* _Required action_:
Read through the records. Copy each line that has the word "pill".
.....
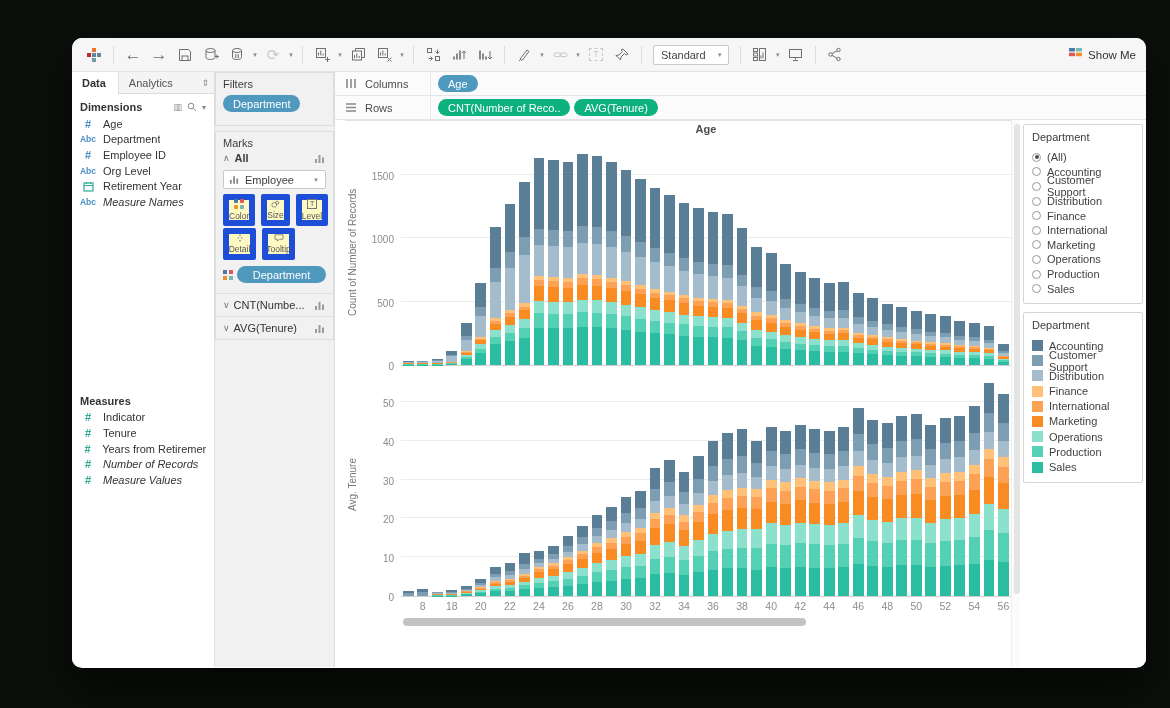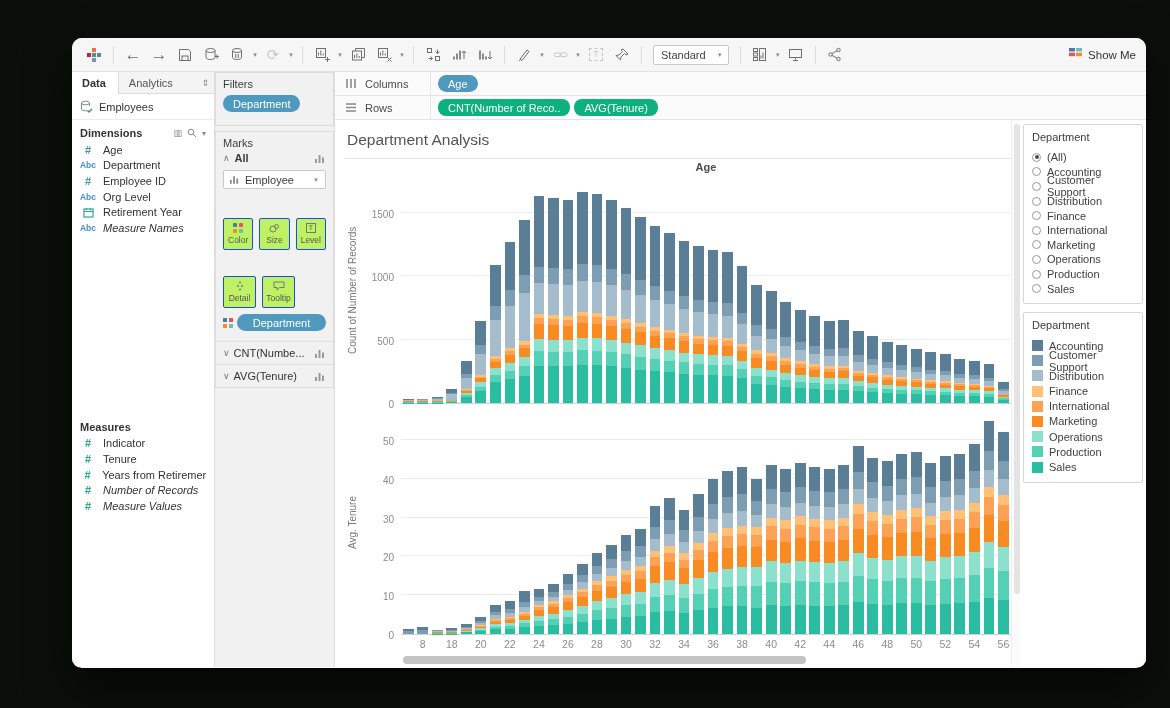--- a/index.html
+++ b/index.html
@@ -266,14 +266,6 @@
         <span class="tab active">Data</span>
         <span class="tab inactive">Analytics</span>
         <span class="tabctl">⇕</span>
-      </div>
-      <div class="dsrow">
-        <svg width="13" height="13" viewBox="0 0 13 13">
-            <ellipse cx="5.5" cy="3" rx="4" ry="1.8" fill="none" stroke="#8a8a8a"></ellipse>
-            <path d="M1.5 3v6c0 1 1.8 1.8 4 1.8 .7 0 1.4-.1 2-.2M9.5 3v3.2" fill="none" stroke="#8a8a8a"></path>
-            <path d="M7.5 10.5l1.5 1.5 3-3" fill="none" stroke="#3b7fc4" stroke-width="1.4"></path>
-          </svg>
-        <span>Employees</span>
       </div>
       <div class="secthead">
         <span>Dimensions</span>

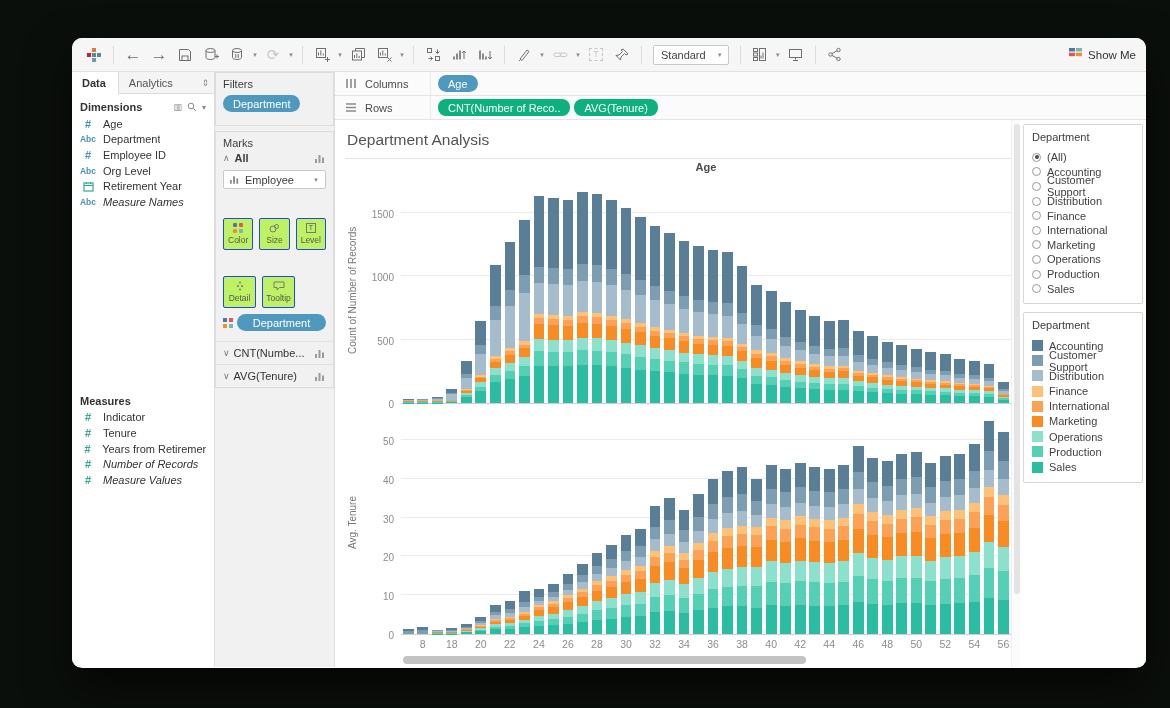--- a/index.html
+++ b/index.html
@@ -40,7 +40,7 @@
   .scard .ctitle{color:#3c3c3c;}
   .pill{display:inline-flex;align-items:center;justify-content:center;color:#fff;font-size:11px;height:17px;border-radius:9px;padding:0 10px;white-space:nowrap;overflow:hidden;}
   .pill.blue{background:var(--pill-blue);}
-  .pill.green{background:var(--pill-green);border-radius:8px;}
+  .pill.green{background:var(--pill-green);}
   .marksrow{display:flex;align-items:center;gap:5px;padding:3px 0;}
   .autom{display:flex;align-items:center;gap:5px;background:#fff;border:1px solid #c9c9c9;border-radius:2px;height:19px;padding:0 5px;margin:3px 0 5px 0;}
   .autom .sp{flex:1;}

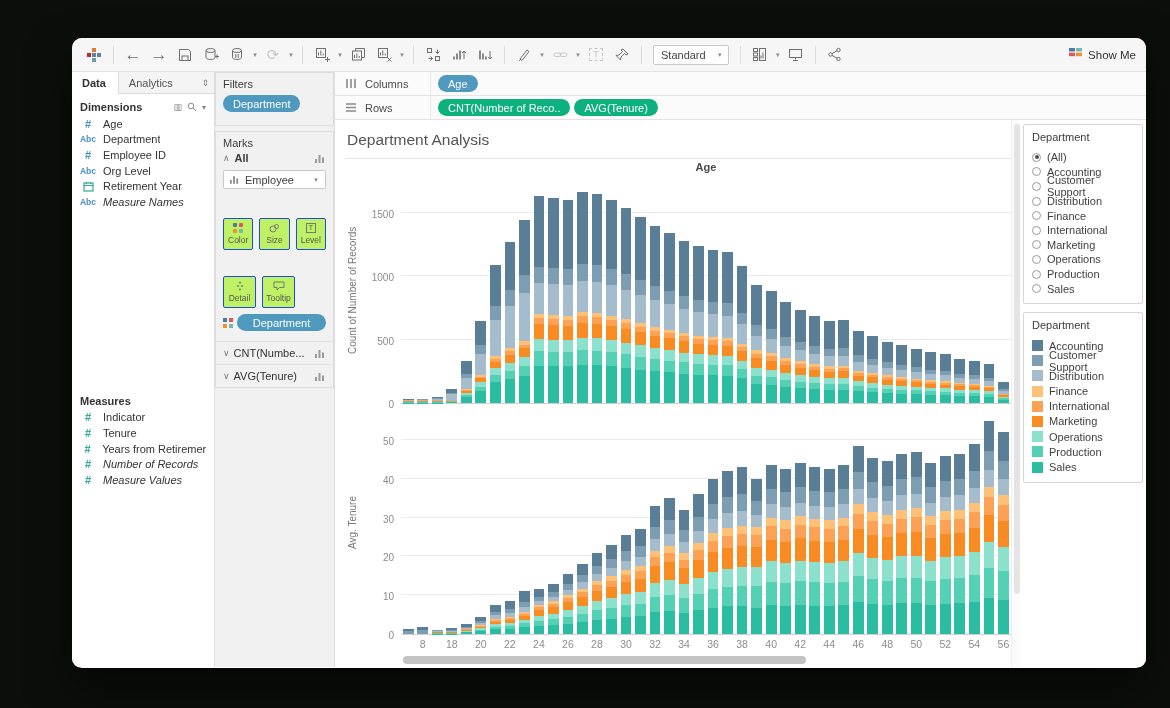--- a/index.html
+++ b/index.html
@@ -466,7 +466,6 @@
       <div class="sheetrow">
 
         <div class="chartarea">
-          <div class="sheettitle">Department Analysis</div>
           <div class="chartwrap">
             <div class="colheader">Age</div>
             <div class="panes">

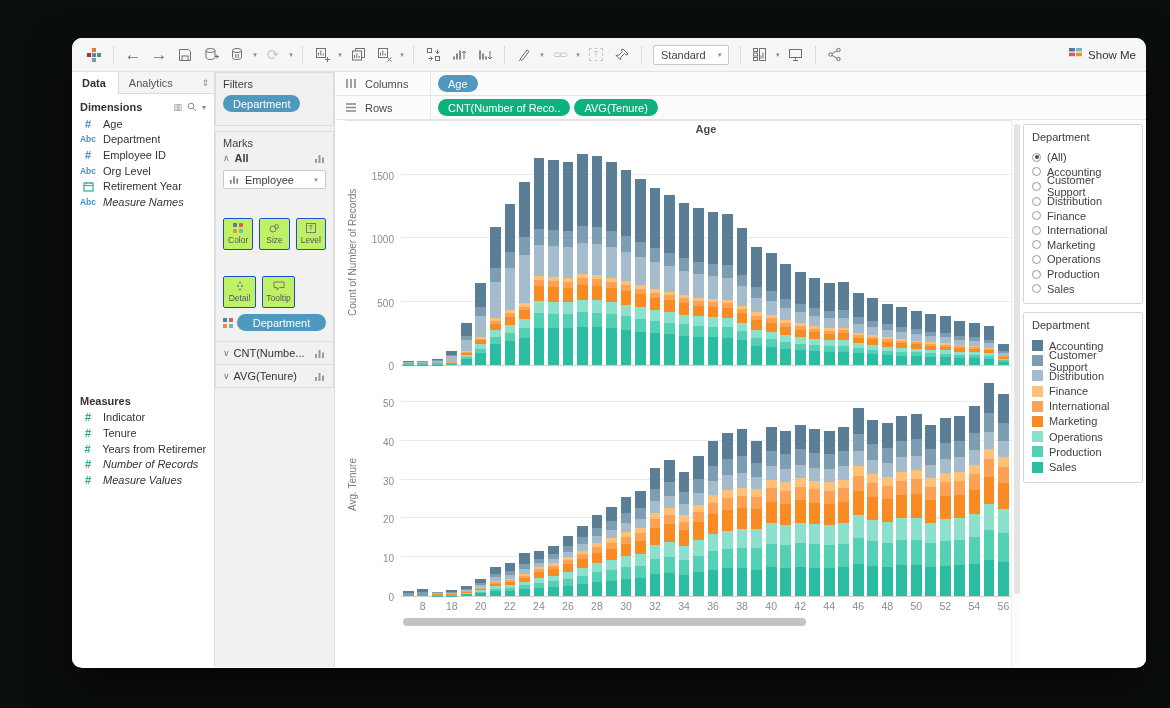--- a/index.html
+++ b/index.html
@@ -45,7 +45,7 @@
   .autom{display:flex;align-items:center;gap:5px;background:#fff;border:1px solid #c9c9c9;border-radius:2px;height:19px;padding:0 5px;margin:3px 0 5px 0;}
   .autom .sp{flex:1;}
   .mbtnrow{display:flex;gap:6px;margin:2px 0;}
-  .mbtn{width:33px;height:32px;background:#bef264;border:1px solid #1d4ed8;border-radius:2px;display:flex;flex-direction:column;align-items:center;justify-content:center;gap:2px;font-size:8.5px;color:#555;margin-top:24px;}
+  .mbtn{width:33px;height:32px;background:#fef9c3;border:6px solid #1d4ed8;border-radius:2px;display:flex;flex-direction:column;align-items:center;justify-content:center;gap:2px;font-size:8.5px;color:#555;}
   .dotgrid{display:grid;grid-template-columns:4px 4px;grid-gap:1.5px;}
   .dotgrid i{width:4px;height:4px;border-radius:1px;}
   .minibars svg{display:block;}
.....
* _Output below_:
   .pill{display:inline-flex;align-items:center;justify-content:center;color:#fff;font-size:11px;height:17px;border-radius:9px;padding:0 10px;white-space:nowrap;overflow:hidden;}
   .pill.blue{background:var(--pill-blue);}
-  .pill.green{background:var(--pill-green);border-radius:8px;}
+  .pill.green{background:var(--pill-green);}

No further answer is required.